Live performance is always a mix of control and surrender. There have been moments where someone blanked on a lyric or a part came in slightly off. And in those moments, there’s this split second of panic — and then you realize the audience doesn’t see it the way you do. Sometimes the “mistake” becomes the most human part of the night. I’ve come to appreciate those imperfections. They remind you that music isn’t a product. It’s an event. Something alive.

Are you the type who does thirty takes of one vocal line until it becomes perfect, or do you believe in the first take, when the energy is still raw and real?

I’m probably somewhere in the middle. I care about getting it right, especially emotionally. But “right” doesn’t mean flawless. Sometimes the first take has a fragility that you can’t recreate. Other times, it takes a few passes to relax into the performance. I usually stop when it feels emotionally honest. If a take is technically perfect but emotionally flat, it doesn’t survive. I’d rather keep a take with a little edge in the voice if it feels true.

You have a rather multilayered life, where you’re constantly switching between roles — songwriter, bassist, writer, studio perfectionist. I’m thinking about how most artists have a moment when they realize “this is what I want to achieve with this project”. But you intentionally don’t have a fixed lineup, and as I understand it, there’s no pressure to build a traditional band career. Tell me frankly: do you have a specific ambition for Blocks of Life — something you want to achieve in the next five years — or are you consciously avoiding that kind of thinking?

I don’t think I’m avoiding ambition — but I may be defining it differently. Blocks of Life isn’t just a music project. It’s a collection of creative endeavors — music, essays, poetry, video, books — all orbiting the same set of ideas about living intentionally and meaningfully. In that sense, I already feel like I’m in the career I want. The ambition there isn’t to pivot into something else — it’s to keep evolving as my vision evolves, and let the body of work grow in coherence and depth over time. When it comes to music specifically, I do have two parallel goals. One is to build a significant, dedicated audience for the Blocks of Life songs — not just listeners, but people who genuinely connect with the music and understand what it’s about. I’m not chasing noise; I’m interested in resonance. A moderate, deeply engaged audience means more to me than surface-level reach.

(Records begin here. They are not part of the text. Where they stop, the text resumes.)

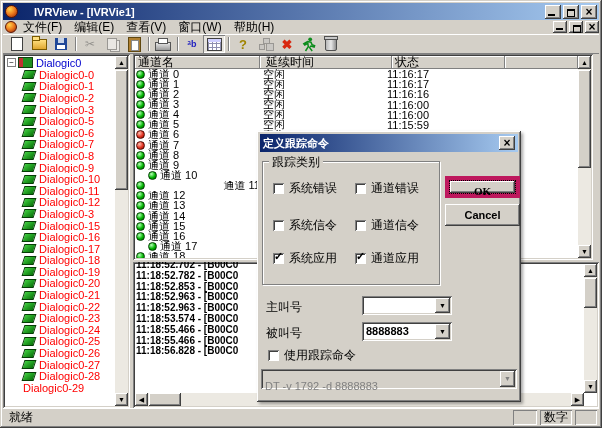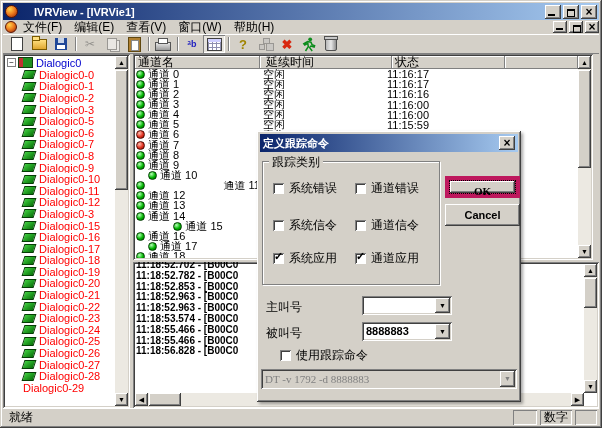--- a/index.html
+++ b/index.html
@@ -456,21 +456,21 @@
           </div>
           <div class="lrow">
             <span class="lcell" style="width: 125px;">
               <span class="led g"></span>
               <span>通道 14</span>
             </span>
             <span class="lcell" style="width: 113px; padding-left: 3px;"></span>
             <span class="lcell" style="width: 132px; padding-left: 14px;"></span>
           </div>
           <div class="lrow">
-            <span class="lcell" style="width: 125px; justify-content: center;">
+            <span class="lcell" style="width: 125px;">
               <span class="led g"></span>
               <span>通道 15</span>
             </span>
             <span class="lcell" style="width: 113px; padding-left: 3px;"></span>
             <span class="lcell" style="width: 132px; padding-left: 14px;"></span>
           </div>
           <div class="lrow">
             <span class="lcell" style="width: 125px;">
               <span class="led g"></span>
               <span>通道 16</span>
@@ -574,27 +574,27 @@
         <span class="val"></span>
         <span class="combo-btn">▼</span>
       </div>
 
       <span class="dlabel" style="left:9px;top:194px;">被叫号</span>
       <div class="combo" style="left:105px;top:191px;width:90px;">
         <span class="val">8888883</span>
         <span class="combo-btn">▼</span>
       </div>
 
-      <span class="cbrow" style="left:23px;top:216px;">
+      <span class="cbrow" style="left:11px;top:216px;">
         <span class="cbox"></span>
         <span>使用跟踪命令</span>
       </span>
 
       <div class="combo disabled" style="left:4px;top:238px;width:256px;height:20px;">
-        <span class="val" style="top:4px;font-family:Liberation Serif, serif;">DT -v 1792 -d 8888883</span>
+        <span class="val" style="top:11px;">DT -v 1792 -d 8888883</span>
         <span class="combo-btn">▼</span>
       </div>
     </div>
 
   </div>
 
   <div class="abs statusbar">
     <span class="sb-ready">就绪</span>
     <span class="sb-panel" style="width:24px;"></span>
     <span class="sb-panel" style="width:32px;">数字</span>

The other goal runs alongside that, and it’s Coldstream. Being a vital member of that band matters to me. That means collaborating on other people’s songs, bringing the strongest live performance I can to every show, and helping the band continue to grow and evolve. There’s something powerful about contributing to a shared creative identity in that way. So I wouldn’t say I’m drifting without direction. I just have layered ambitions. I want Blocks of Life to expand as a creative philosophy, and I want my role in music — both as a songwriter and as a band member — to deepen over time. That feels like a long game, and I’m comfortable playing it.